> [WORK REQUEST]: Keep only the lines of the listing that include the word "verkrüppeltes", and copy them.

Start of GIVEN DATA

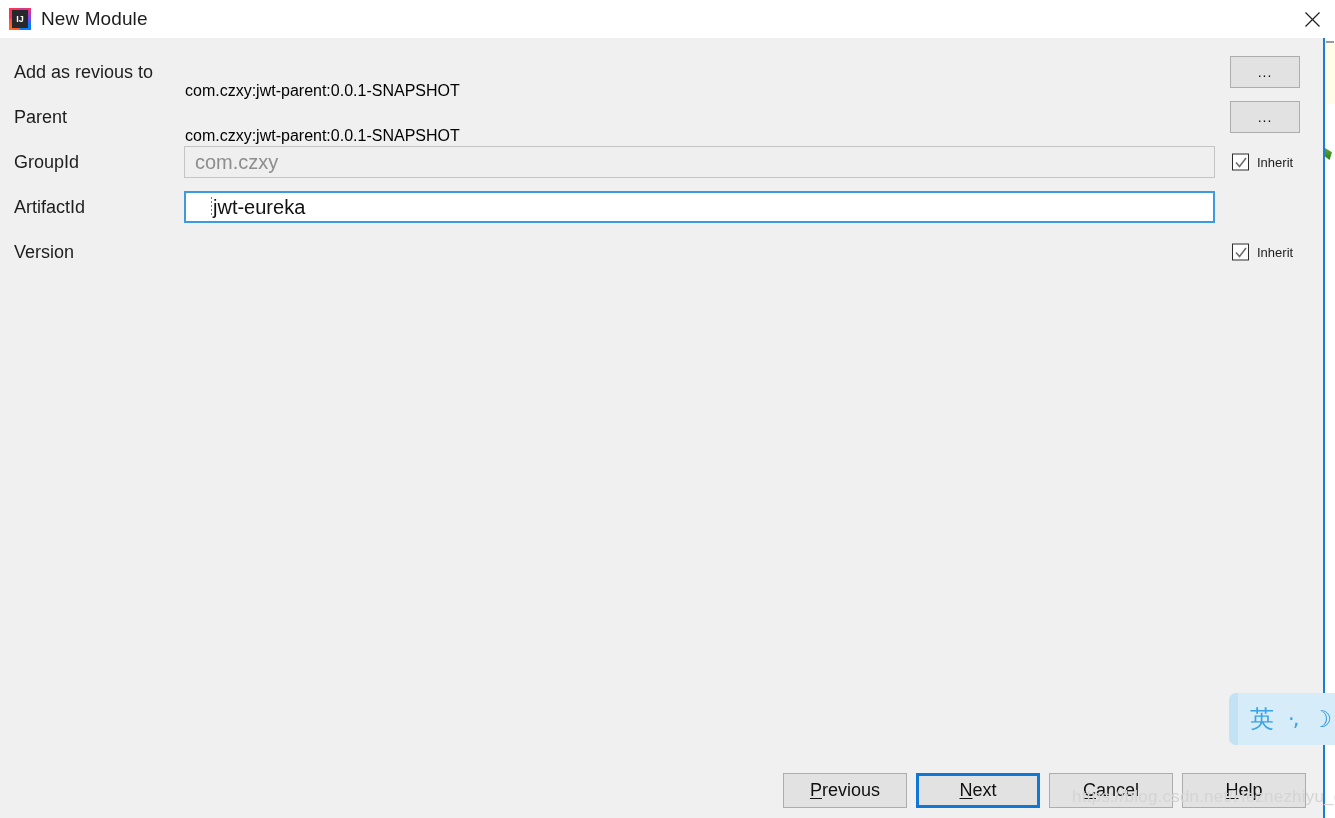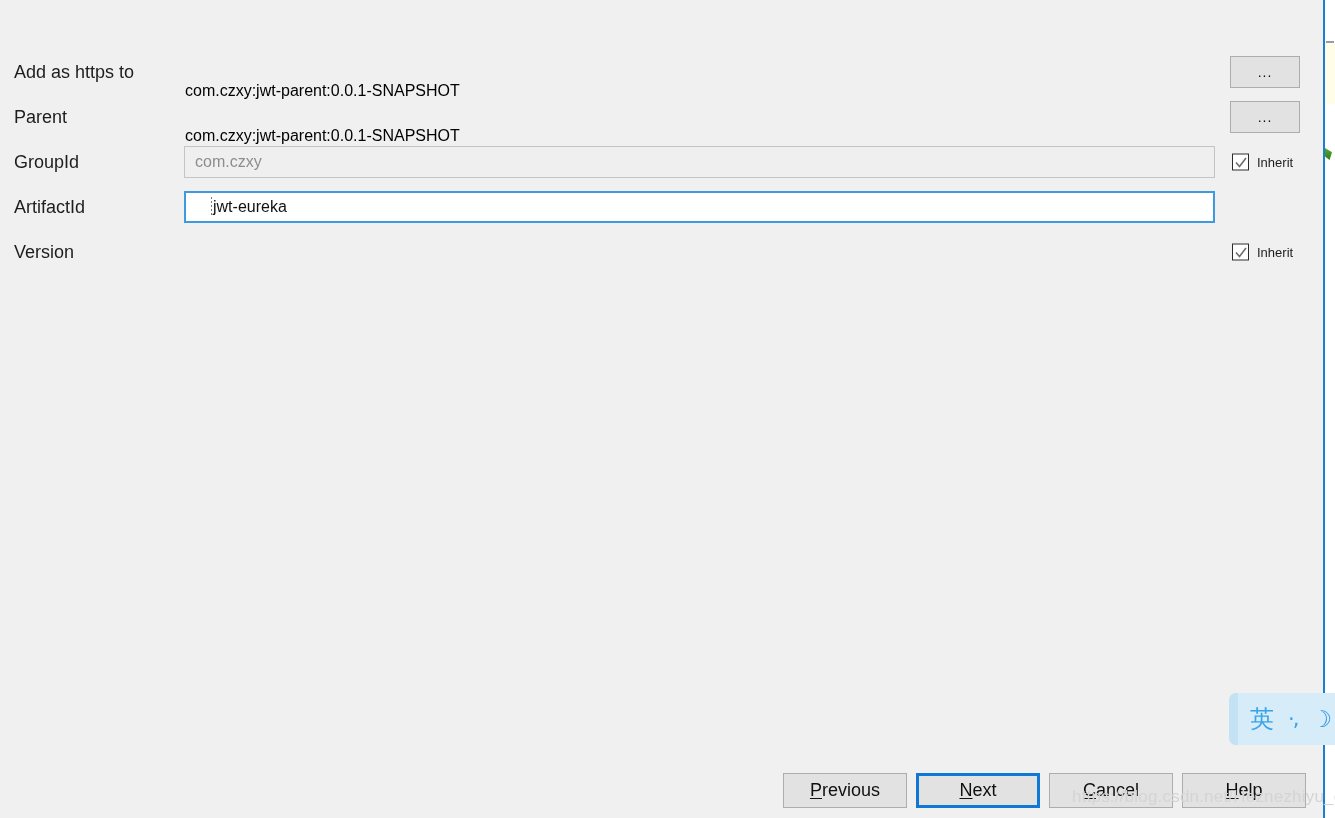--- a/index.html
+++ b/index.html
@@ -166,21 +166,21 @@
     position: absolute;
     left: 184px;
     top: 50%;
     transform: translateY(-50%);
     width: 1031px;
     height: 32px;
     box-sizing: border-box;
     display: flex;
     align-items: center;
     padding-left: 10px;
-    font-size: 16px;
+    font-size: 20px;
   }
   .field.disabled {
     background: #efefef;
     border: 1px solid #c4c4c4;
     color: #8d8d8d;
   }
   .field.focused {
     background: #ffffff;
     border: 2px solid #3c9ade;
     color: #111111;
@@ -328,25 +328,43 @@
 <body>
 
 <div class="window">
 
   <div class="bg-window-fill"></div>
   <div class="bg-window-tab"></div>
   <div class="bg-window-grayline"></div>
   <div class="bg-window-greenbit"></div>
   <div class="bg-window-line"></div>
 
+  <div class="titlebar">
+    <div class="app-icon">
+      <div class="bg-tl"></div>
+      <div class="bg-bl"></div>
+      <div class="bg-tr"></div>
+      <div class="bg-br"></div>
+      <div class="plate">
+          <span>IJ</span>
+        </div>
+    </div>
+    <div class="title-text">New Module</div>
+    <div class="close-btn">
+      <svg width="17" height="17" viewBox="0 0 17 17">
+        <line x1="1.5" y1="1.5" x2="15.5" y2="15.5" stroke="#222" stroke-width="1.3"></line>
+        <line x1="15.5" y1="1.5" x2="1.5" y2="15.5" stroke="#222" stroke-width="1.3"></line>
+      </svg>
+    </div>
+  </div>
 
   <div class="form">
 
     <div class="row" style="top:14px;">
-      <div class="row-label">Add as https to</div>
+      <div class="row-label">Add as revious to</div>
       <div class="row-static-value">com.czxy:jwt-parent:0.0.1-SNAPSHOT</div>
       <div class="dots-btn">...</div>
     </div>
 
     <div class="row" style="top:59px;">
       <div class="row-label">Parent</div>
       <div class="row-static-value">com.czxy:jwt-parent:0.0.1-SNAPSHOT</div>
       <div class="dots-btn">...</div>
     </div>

End of GIVEN DATA
Start of GIVEN DATA

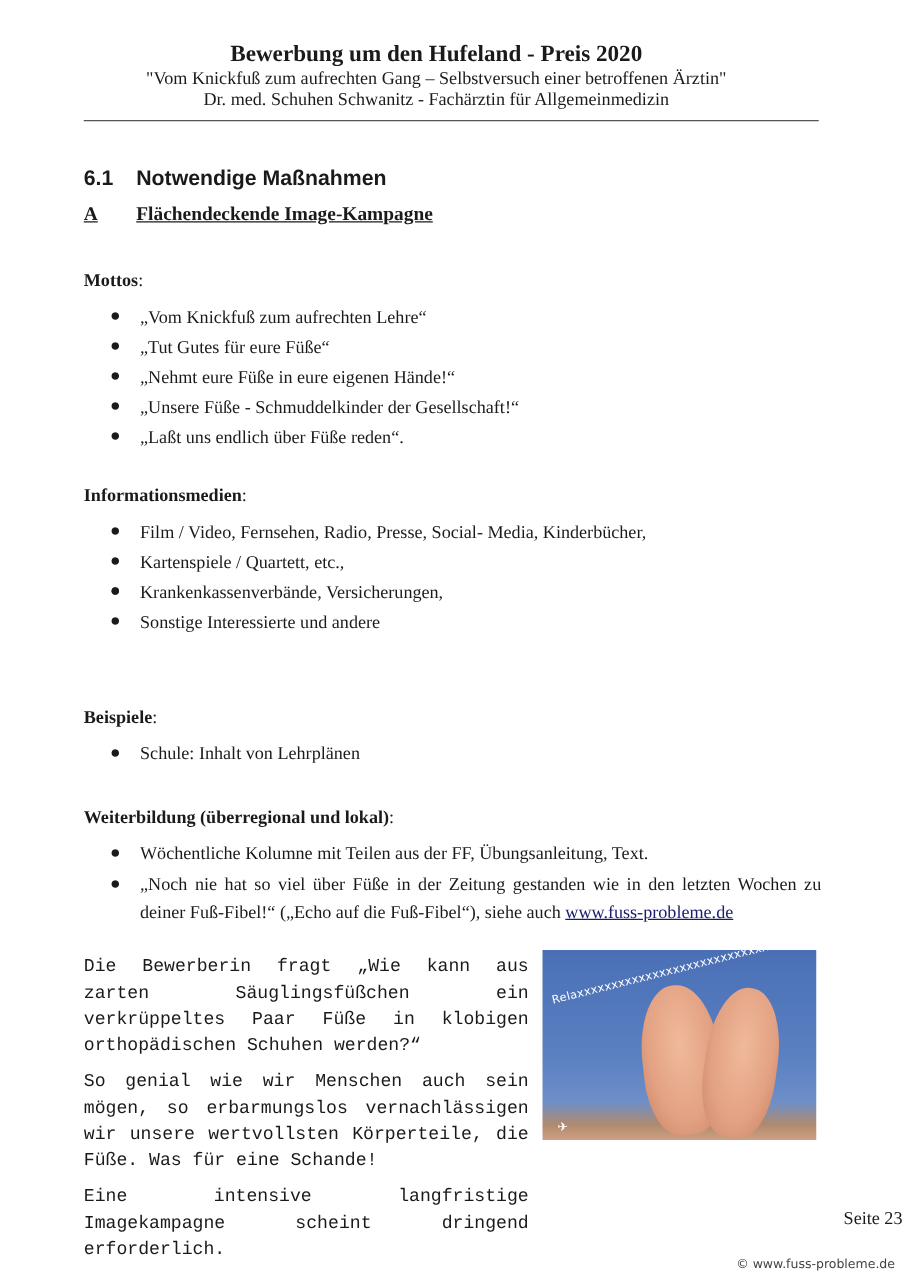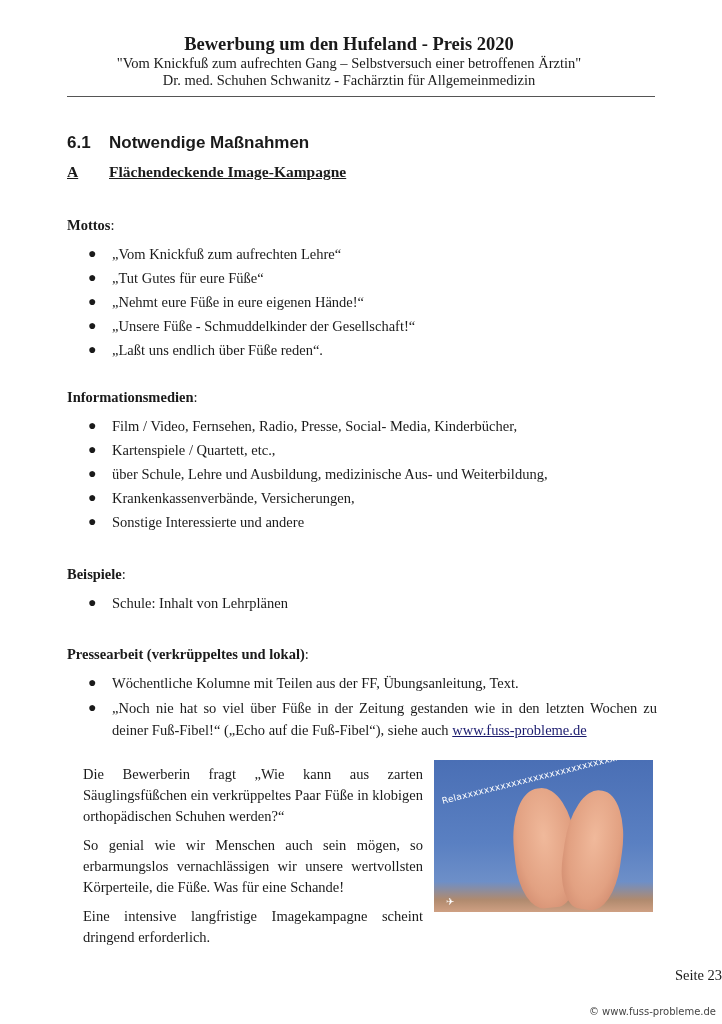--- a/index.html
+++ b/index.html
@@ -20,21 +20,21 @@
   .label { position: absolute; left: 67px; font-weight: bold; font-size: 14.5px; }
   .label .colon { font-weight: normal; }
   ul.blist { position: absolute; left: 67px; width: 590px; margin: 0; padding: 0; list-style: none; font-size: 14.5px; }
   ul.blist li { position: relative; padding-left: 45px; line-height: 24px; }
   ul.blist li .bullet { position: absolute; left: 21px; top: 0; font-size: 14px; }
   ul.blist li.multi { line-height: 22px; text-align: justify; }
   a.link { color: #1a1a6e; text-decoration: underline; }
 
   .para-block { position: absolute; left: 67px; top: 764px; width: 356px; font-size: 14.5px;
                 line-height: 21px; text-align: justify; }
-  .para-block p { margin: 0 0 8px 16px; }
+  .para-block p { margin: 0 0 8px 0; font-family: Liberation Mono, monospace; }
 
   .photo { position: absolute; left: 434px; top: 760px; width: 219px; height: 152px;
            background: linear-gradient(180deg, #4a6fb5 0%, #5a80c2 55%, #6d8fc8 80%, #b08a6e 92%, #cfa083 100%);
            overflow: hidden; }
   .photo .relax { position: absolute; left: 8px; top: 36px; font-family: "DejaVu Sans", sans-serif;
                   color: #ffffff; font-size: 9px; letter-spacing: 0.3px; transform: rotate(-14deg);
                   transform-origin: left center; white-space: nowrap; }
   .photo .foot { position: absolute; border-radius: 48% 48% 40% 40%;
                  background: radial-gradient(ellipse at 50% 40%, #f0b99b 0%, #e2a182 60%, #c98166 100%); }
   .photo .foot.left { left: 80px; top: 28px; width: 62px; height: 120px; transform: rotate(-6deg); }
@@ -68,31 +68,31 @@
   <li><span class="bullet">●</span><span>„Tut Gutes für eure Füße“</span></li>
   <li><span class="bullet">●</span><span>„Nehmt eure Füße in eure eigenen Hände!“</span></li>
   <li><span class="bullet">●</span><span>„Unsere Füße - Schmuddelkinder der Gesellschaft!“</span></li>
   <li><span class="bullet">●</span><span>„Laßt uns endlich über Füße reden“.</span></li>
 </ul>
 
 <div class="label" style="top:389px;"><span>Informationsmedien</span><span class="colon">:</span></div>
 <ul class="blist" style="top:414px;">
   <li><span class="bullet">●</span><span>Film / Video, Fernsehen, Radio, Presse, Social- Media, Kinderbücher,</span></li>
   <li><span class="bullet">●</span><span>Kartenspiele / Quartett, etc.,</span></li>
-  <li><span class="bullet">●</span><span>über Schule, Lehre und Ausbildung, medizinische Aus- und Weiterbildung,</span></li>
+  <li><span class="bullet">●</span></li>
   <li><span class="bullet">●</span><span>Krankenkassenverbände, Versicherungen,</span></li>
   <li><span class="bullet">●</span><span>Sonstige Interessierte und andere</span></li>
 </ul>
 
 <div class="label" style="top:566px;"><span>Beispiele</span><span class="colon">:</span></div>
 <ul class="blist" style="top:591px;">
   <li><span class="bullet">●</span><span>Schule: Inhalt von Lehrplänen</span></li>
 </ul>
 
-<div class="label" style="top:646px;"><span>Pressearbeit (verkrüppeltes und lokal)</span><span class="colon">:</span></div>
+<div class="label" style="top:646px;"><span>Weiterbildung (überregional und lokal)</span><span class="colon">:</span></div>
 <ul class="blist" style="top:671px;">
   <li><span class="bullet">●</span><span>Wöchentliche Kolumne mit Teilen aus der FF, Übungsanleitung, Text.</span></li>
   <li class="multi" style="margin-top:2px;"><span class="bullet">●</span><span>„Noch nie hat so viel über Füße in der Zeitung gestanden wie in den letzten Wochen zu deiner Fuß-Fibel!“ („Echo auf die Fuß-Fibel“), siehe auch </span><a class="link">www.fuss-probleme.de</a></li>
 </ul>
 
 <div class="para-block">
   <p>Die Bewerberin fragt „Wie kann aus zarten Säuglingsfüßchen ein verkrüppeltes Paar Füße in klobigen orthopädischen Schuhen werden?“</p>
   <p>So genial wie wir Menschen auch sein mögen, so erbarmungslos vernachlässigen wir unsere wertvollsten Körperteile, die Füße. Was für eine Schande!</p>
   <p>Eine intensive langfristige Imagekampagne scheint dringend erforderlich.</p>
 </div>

End of GIVEN DATA
Start of GIVEN DATA

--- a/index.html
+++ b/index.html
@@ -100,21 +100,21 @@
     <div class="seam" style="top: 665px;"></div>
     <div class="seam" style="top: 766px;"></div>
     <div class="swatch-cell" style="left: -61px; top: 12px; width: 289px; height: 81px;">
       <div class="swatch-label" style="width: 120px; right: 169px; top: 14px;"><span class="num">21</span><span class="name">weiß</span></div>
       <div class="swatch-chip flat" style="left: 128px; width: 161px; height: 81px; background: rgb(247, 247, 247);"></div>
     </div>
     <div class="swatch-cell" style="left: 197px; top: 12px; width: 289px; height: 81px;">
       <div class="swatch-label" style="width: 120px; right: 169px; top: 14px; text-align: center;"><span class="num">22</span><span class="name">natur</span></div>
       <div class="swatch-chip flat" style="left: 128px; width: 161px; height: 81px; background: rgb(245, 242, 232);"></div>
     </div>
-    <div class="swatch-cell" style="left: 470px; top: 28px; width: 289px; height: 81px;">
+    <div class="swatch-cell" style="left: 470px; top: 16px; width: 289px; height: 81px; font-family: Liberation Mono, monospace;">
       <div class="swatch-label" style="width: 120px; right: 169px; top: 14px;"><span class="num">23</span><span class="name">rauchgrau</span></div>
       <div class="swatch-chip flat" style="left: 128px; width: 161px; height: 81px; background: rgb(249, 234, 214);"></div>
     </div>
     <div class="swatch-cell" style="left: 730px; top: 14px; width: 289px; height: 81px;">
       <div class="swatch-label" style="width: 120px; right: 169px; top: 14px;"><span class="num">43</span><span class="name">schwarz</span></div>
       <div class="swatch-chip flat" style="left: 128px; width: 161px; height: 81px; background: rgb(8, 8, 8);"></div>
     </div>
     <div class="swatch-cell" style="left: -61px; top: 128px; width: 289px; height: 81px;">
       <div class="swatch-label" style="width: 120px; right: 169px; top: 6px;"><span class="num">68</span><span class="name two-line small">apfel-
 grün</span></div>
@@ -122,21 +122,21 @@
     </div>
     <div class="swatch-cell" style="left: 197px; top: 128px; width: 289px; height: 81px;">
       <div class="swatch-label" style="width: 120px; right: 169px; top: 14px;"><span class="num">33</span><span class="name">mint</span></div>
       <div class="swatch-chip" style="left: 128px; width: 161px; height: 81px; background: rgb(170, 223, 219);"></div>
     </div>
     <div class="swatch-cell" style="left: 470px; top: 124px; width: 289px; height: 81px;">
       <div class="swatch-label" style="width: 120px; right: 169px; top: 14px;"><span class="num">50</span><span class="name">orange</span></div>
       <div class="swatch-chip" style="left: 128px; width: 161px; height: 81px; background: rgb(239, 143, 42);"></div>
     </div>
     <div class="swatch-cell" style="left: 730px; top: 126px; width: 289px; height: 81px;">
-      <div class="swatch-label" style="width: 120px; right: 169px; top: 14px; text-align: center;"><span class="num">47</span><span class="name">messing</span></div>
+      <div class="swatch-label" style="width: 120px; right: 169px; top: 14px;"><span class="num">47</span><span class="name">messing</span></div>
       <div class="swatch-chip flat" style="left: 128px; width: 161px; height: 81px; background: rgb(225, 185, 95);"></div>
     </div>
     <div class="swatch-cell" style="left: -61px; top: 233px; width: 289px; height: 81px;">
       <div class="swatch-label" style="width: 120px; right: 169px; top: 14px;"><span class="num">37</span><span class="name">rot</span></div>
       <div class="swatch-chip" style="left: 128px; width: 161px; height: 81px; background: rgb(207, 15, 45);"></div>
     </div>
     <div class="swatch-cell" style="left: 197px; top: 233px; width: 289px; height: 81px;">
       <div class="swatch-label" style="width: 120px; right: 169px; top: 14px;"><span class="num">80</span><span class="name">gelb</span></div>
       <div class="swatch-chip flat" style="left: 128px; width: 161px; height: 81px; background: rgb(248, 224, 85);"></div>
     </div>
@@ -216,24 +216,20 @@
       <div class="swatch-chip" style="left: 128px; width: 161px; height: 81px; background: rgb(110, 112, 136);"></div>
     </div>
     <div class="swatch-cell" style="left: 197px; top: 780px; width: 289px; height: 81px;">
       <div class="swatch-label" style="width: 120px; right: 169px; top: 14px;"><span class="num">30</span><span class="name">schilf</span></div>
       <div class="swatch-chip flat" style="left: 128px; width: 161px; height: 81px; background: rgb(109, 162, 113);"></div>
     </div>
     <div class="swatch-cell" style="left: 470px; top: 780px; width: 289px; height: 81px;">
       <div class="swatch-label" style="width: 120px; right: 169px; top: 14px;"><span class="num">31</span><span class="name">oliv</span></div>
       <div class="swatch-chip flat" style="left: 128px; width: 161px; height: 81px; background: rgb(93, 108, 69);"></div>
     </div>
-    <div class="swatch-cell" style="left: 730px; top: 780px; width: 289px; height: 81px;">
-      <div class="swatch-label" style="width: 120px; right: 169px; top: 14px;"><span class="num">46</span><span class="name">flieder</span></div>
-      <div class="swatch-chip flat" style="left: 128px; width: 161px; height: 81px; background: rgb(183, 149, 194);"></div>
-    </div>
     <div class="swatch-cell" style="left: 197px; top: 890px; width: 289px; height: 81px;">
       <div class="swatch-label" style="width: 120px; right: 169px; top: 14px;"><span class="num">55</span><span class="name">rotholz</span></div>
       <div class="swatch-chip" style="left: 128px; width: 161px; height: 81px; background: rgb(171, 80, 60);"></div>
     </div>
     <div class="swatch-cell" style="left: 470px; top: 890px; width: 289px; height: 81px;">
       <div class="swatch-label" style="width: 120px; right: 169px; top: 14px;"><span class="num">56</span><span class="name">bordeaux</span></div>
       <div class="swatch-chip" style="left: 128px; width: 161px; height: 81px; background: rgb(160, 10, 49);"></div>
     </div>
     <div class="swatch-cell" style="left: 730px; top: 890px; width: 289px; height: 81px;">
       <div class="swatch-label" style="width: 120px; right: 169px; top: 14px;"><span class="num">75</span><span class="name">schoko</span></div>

End of GIVEN DATA

> [OUTPUT BELOW]:
-<div class="label" style="top:646px;"><span>Pressearbeit (verkrüppeltes und lokal)</span><span class="colon">:</span></div>
   <p>Die Bewerberin fragt „Wie kann aus zarten Säuglingsfüßchen ein verkrüppeltes Paar Füße in klobigen orthopädischen Schuhen werden?“</p>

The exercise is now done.